Sometimes container gardening is described as herb gardening, or salad gardening, when in fact you can actually grow pretty much anything in a container garden. Salads, fruits, herbs, peppers, tomatoes, strawberries, lavender – even mini trees can all be grown in containers.
You can grow food to eat in your container garden, but many people like to apply container gardening rules to houseplants too. Cacti, aroids and succulents all do great in containers. Checkout Planterina on Youtube to find out everything you need to know about growing houseplants.
If you are totally new to container gardening, don’t be scared of starting with one container. Cress grown on moist tissue paper is a great starter plant, especially for kids. Pea shoots grown in a jar or old butter tub are also a fantastic starter container plant that yield loads of healthy shoots to enjoy. Once you start to do well with your starter attempts, you can grow your collection.

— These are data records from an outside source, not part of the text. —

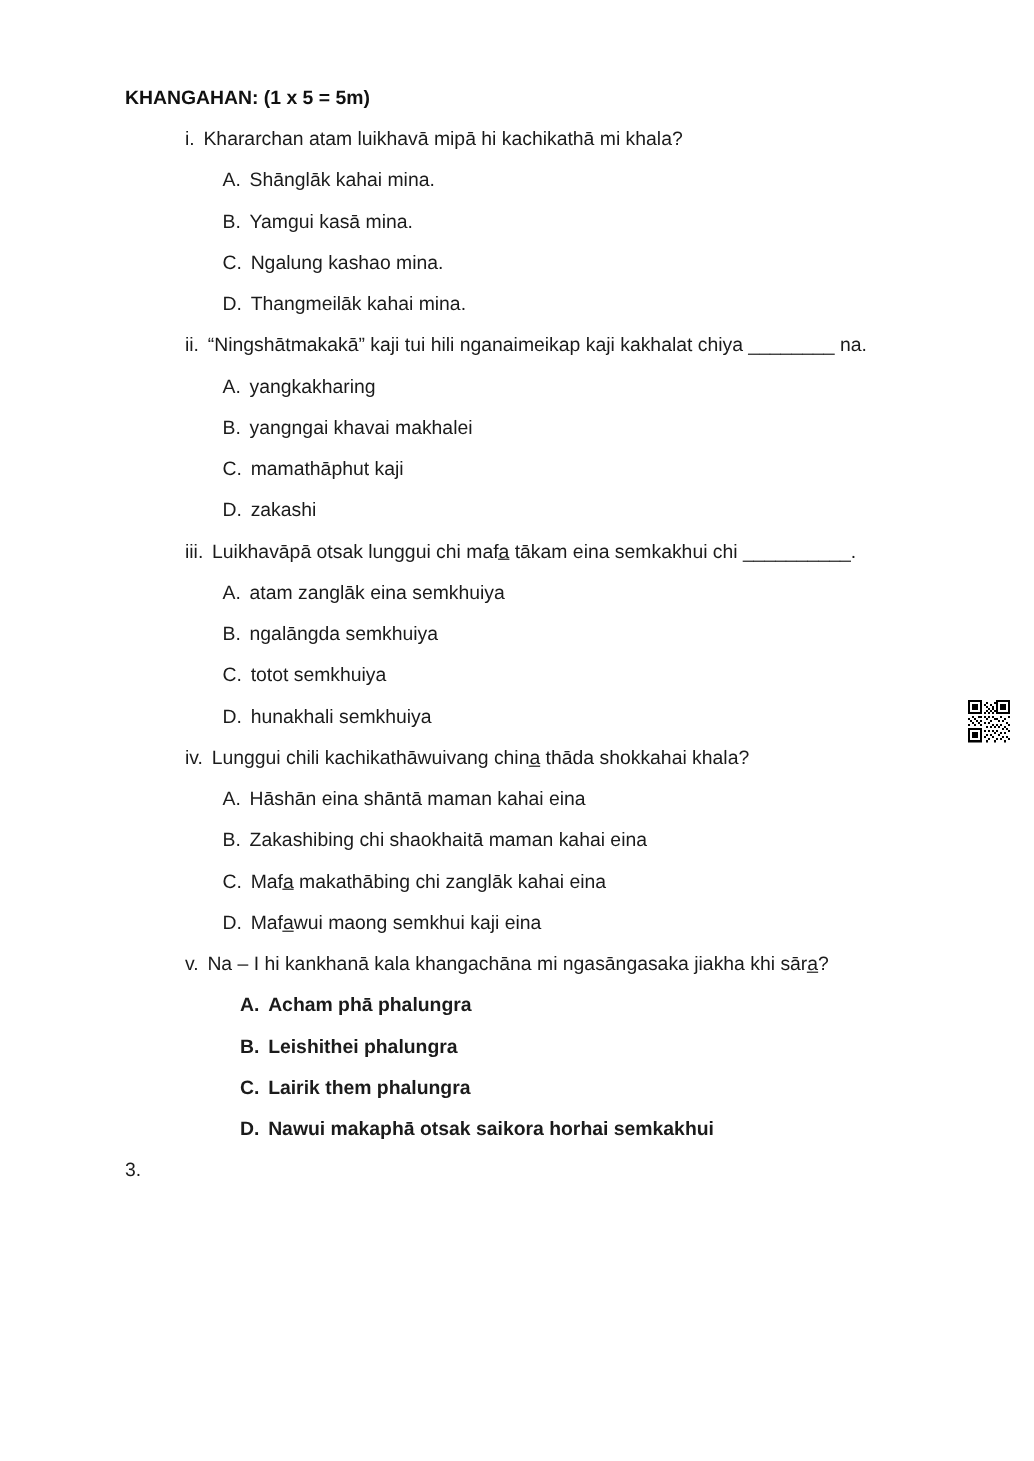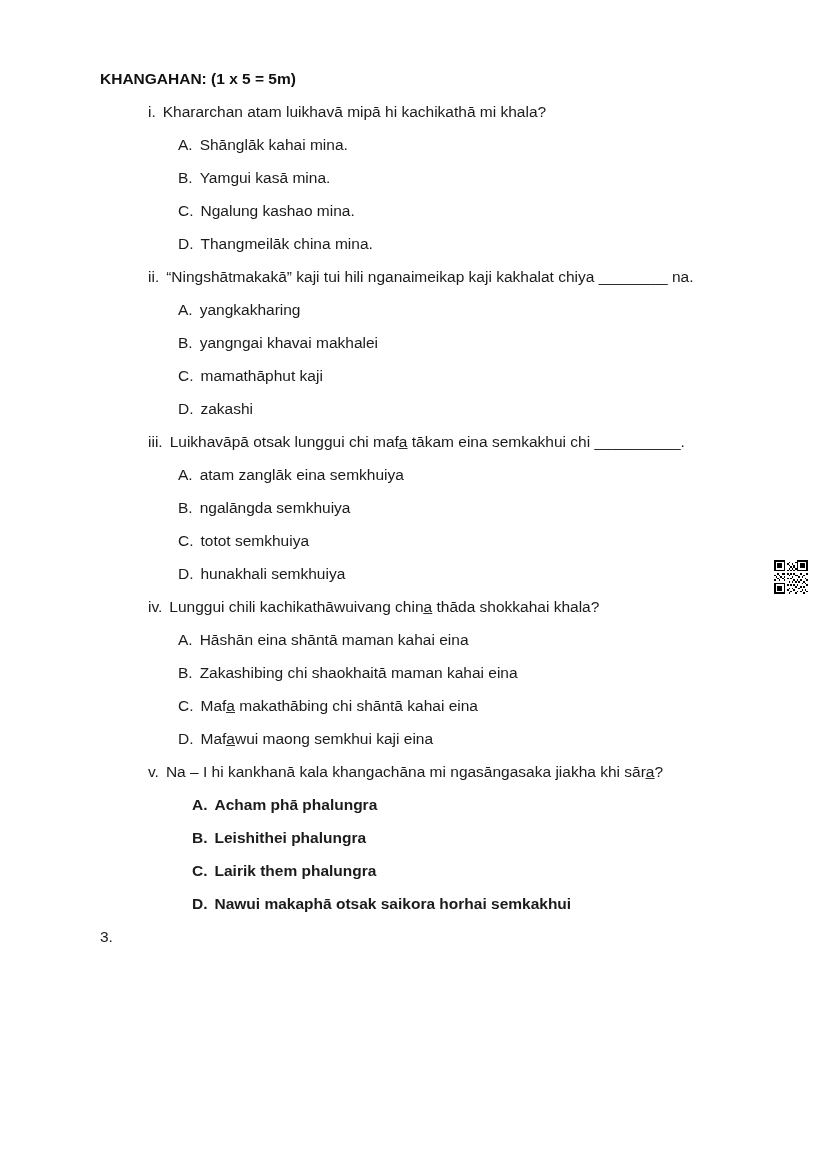--- a/index.html
+++ b/index.html
@@ -58,7 +58,7 @@
         <div class="opt-line"><span class="opt-label">A.</span><span class="opt-text">Shānglāk kahai mina.</span></div>
         <div class="opt-line"><span class="opt-label">B.</span><span class="opt-text">Yamgui kasā mina.</span></div>
         <div class="opt-line"><span class="opt-label">C.</span><span class="opt-text">Ngalung kashao mina.</span></div>
-        <div class="opt-line"><span class="opt-label">D.</span><span class="opt-text">Thangmeilāk china mina.</span></div>
+        <div class="opt-line"><span class="opt-label">D.</span><span class="opt-text">Thangmeilāk kahai mina.</span></div>
       </div>
       <div class="question">
         <div class="q-line"><span class="q-num">ii.</span><span class="q-text">“Ningshātmakakā” kaji tui hili nganaimeikap kaji kakhalat chiya ________ na.</span></div>

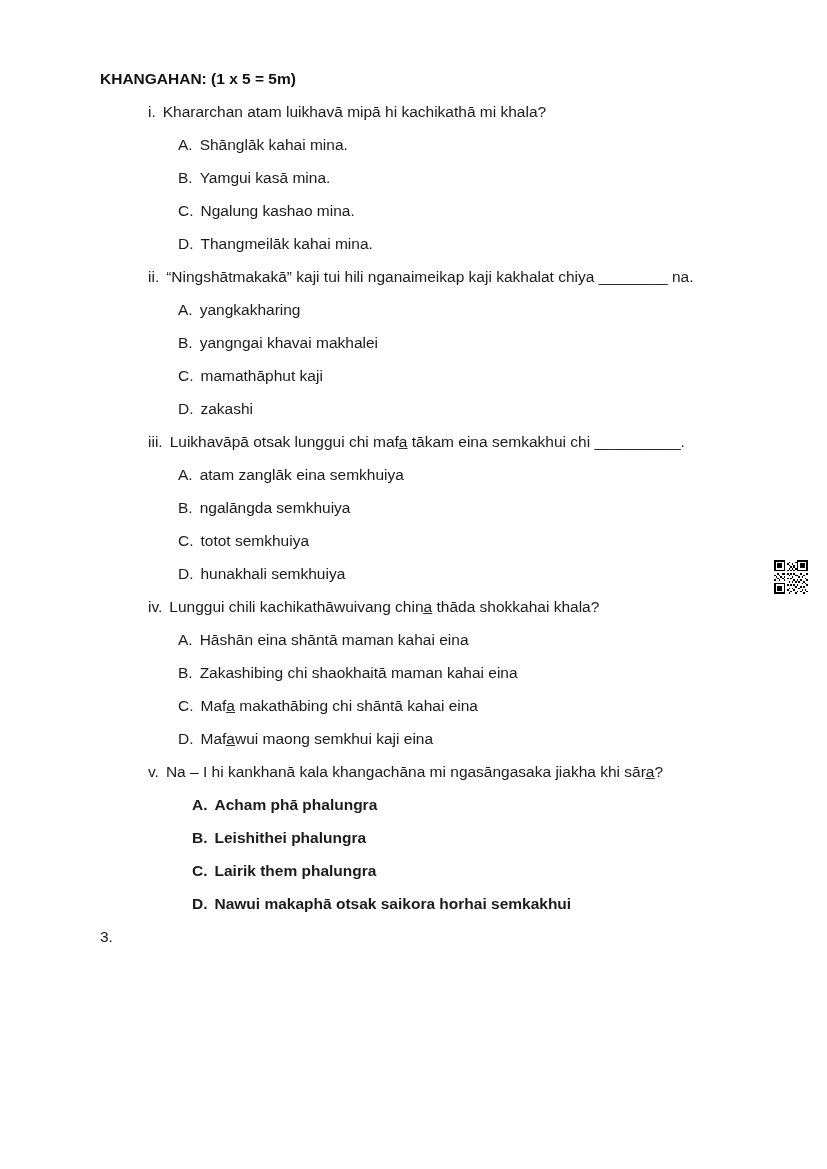--- a/index.html
+++ b/index.html
@@ -78,7 +78,7 @@
         <div class="q-line"><span class="q-num">iv.</span><span class="q-text">Lunggui chili kachikathāwuivang china̲ thāda shokkahai khala?</span></div>
         <div class="opt-line"><span class="opt-label">A.</span><span class="opt-text">Hāshān eina shāntā maman kahai eina</span></div>
         <div class="opt-line"><span class="opt-label">B.</span><span class="opt-text">Zakashibing chi shaokhaitā maman kahai eina</span></div>
-        <div class="opt-line"><span class="opt-label">C.</span><span class="opt-text">Mafa̲ makathābing chi shāntā kahai eina</span></div>
+        <div class="opt-line"><span class="opt-label">C.</span><span class="opt-text">Mafa̲ makathābing chi zanglāk kahai eina</span></div>
         <div class="opt-line"><span class="opt-label">D.</span><span class="opt-text">Mafa̲wui maong semkhui kaji eina</span></div>
       </div>
       <div class="question">

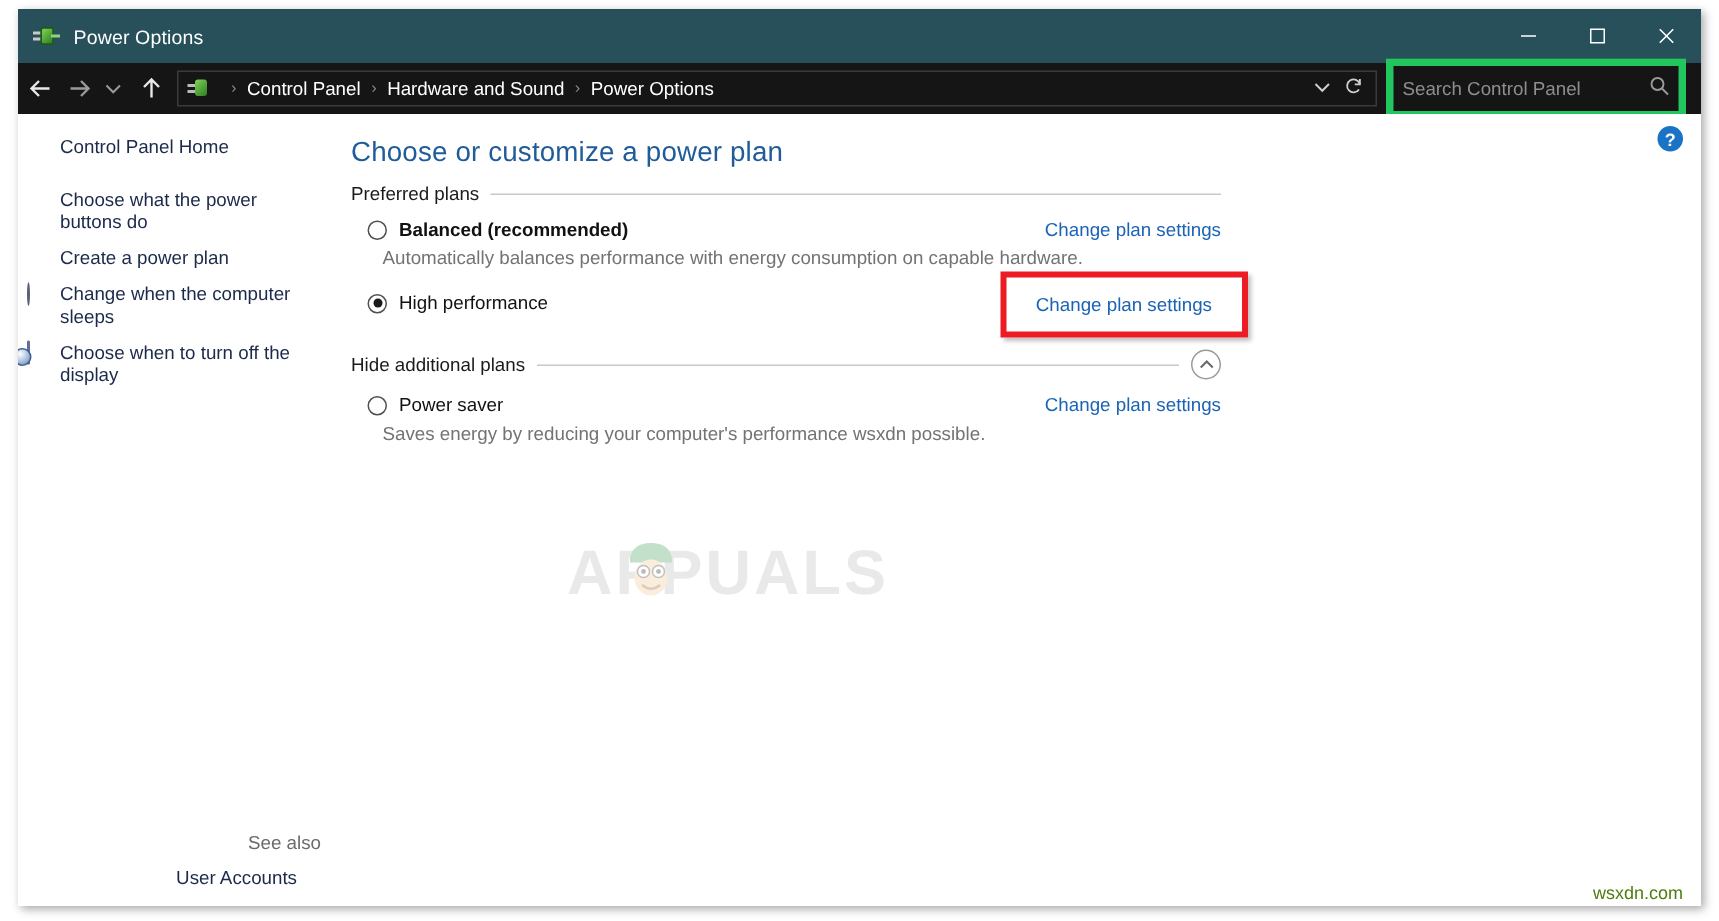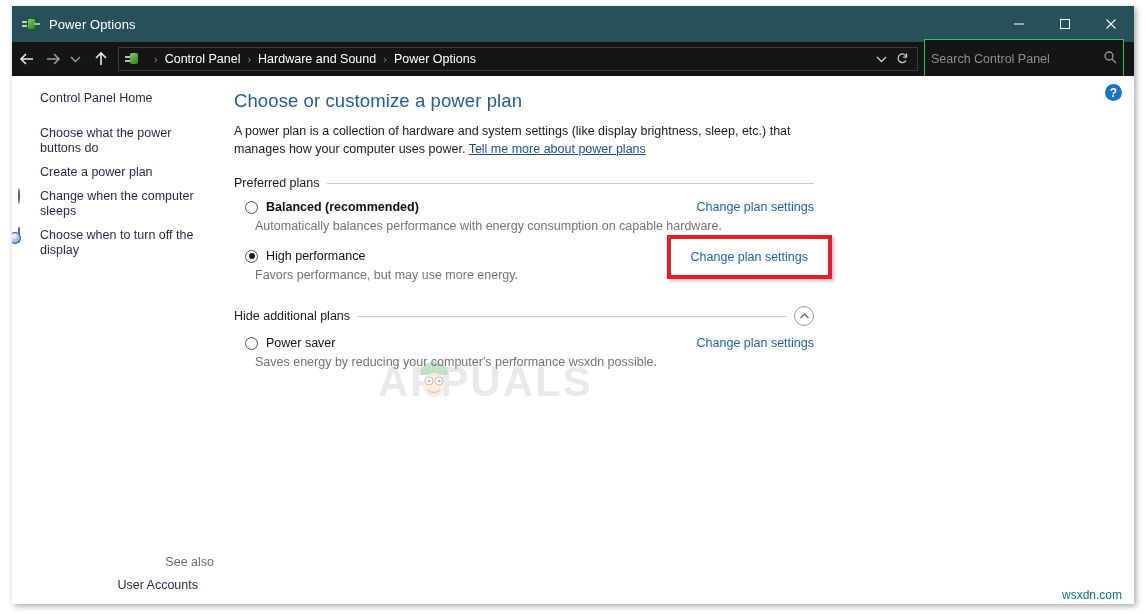--- a/index.html
+++ b/index.html
@@ -82,7 +82,7 @@
   .bc-right span { color: #cfcfcf; font-size: 11px; }
   #search-box {
     width: 200px; height: 40px; margin-right: 10px;
-    border: 1px solid #22c55e; background: #151515;
+    border: 5px solid #22c55e; background: #151515;
     display: flex; align-items: center; padding: 0 6px;
   }
   #search-input {

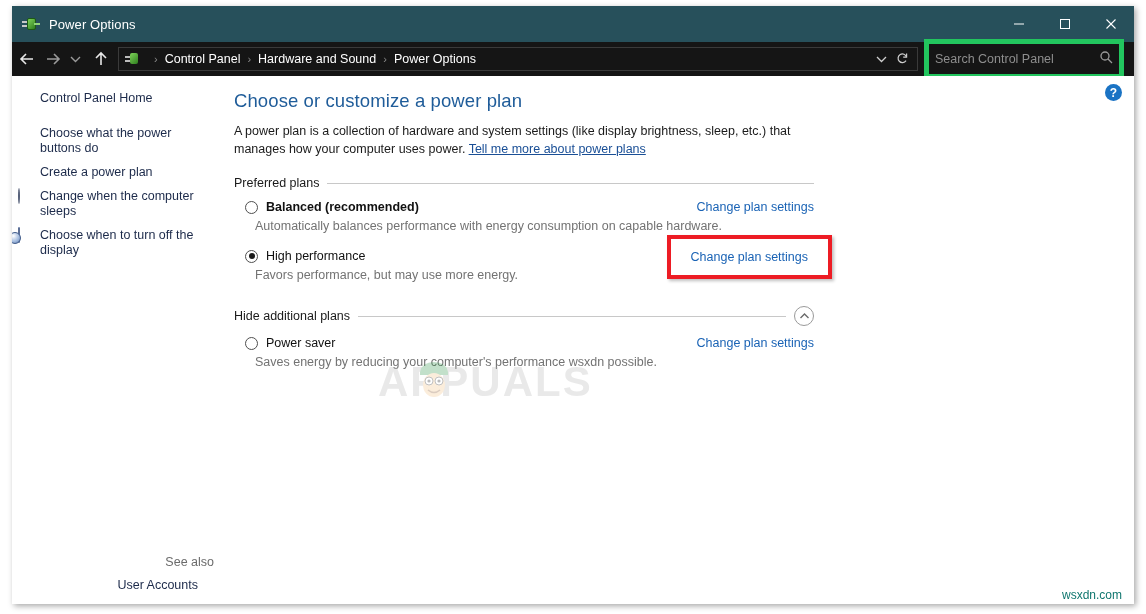--- a/index.html
+++ b/index.html
@@ -332,9 +332,6 @@
     <div id="main">
       <h1 id="page-title">Choose or customize a power plan</h1>
 
-      <p id="page-desc">
-        <span>A power plan is a collection of hardware and system settings (like display brightness, sleep, etc.) that manages how your computer uses power. </span><a>Tell me more about power plans</a>
-      </p>
 
       <div class="group-head">
         <span class="label">Preferred plans</span>

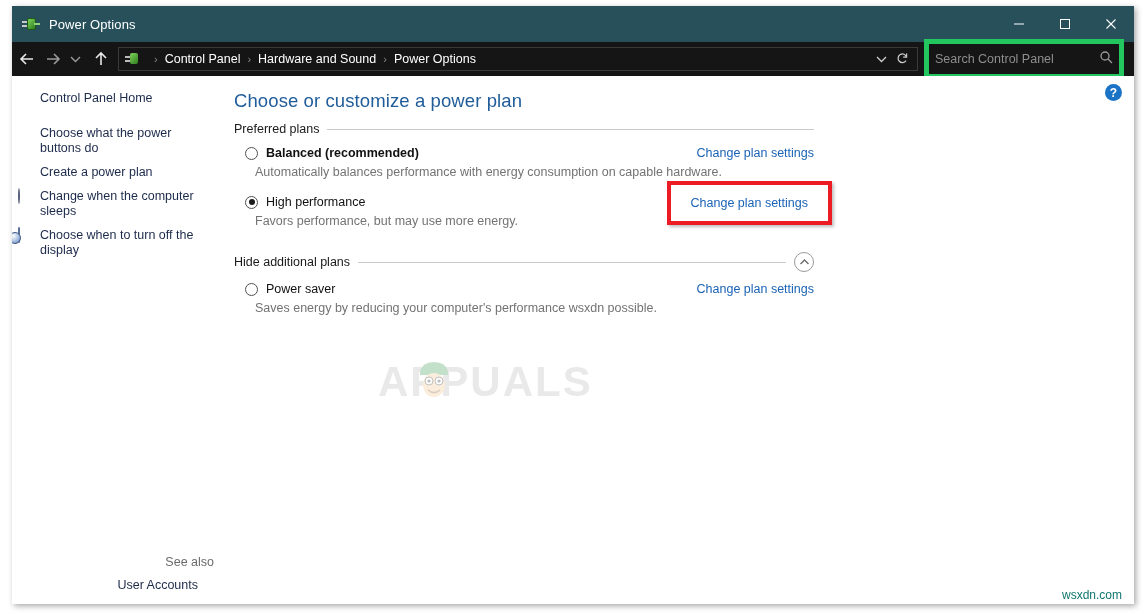--- a/index.html
+++ b/index.html
@@ -352,7 +352,6 @@
           <span class="radio checked"></span>
           <span class="plan-name">High performance</span>
         </div>
-        <div class="plan-desc">Favors performance, but may use more energy.</div>
         <a class="change-link highlighted">Change plan settings</a>
       </div>
 

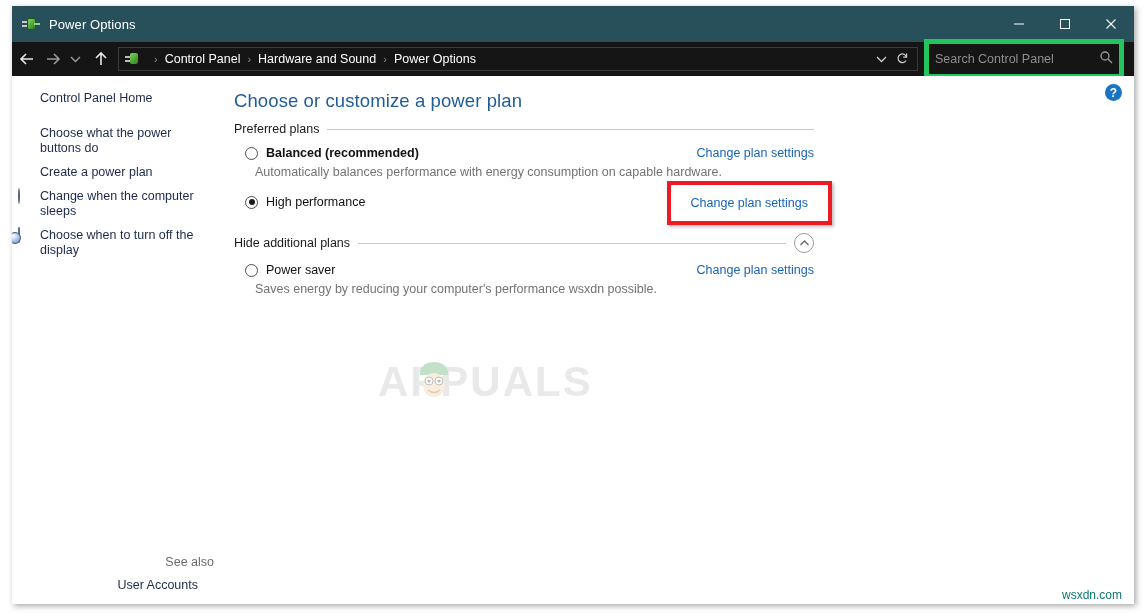--- a/index.html
+++ b/index.html
@@ -208,7 +208,7 @@
   }
   #wm-bottom {
     position: absolute; right: 12px; bottom: 2px;
-    font-size: 12px; color: #0f766e;
+    font-size: 12px; color: #4d7c0f;
   }
 </style>
 </head>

Setting up a container garden is so easy you can quickly find yourself overwhelmed when the plants start to do well and require more maintenance. Try to limit how many plants you start with until you have an idea of what their regular maintenance involves. This way, you can add when you know you have more time and energy to dedicate to another plant.
When you set up a container garden it is just as open to pests and garden thieves as a normal garden. Just opening a window opens the floodgates for all kinds of little nasties to fly in and attack your potted piece of nature. Because you have all your plants in pots in close proximity, one infested plant can quickly lead to all your plants being infested.
You can help prevent and manage this by regularly rinsing your plants, and quickly separating a pot with a contaminated plant whilst you treat it.
“Green is the prime colour of the world and that from which loveliness arises.” – Pedro Calderon De La Barca
You can have a fantastic container garden that grows everything you want it to, giving you your own slice of nature to enjoy day after day.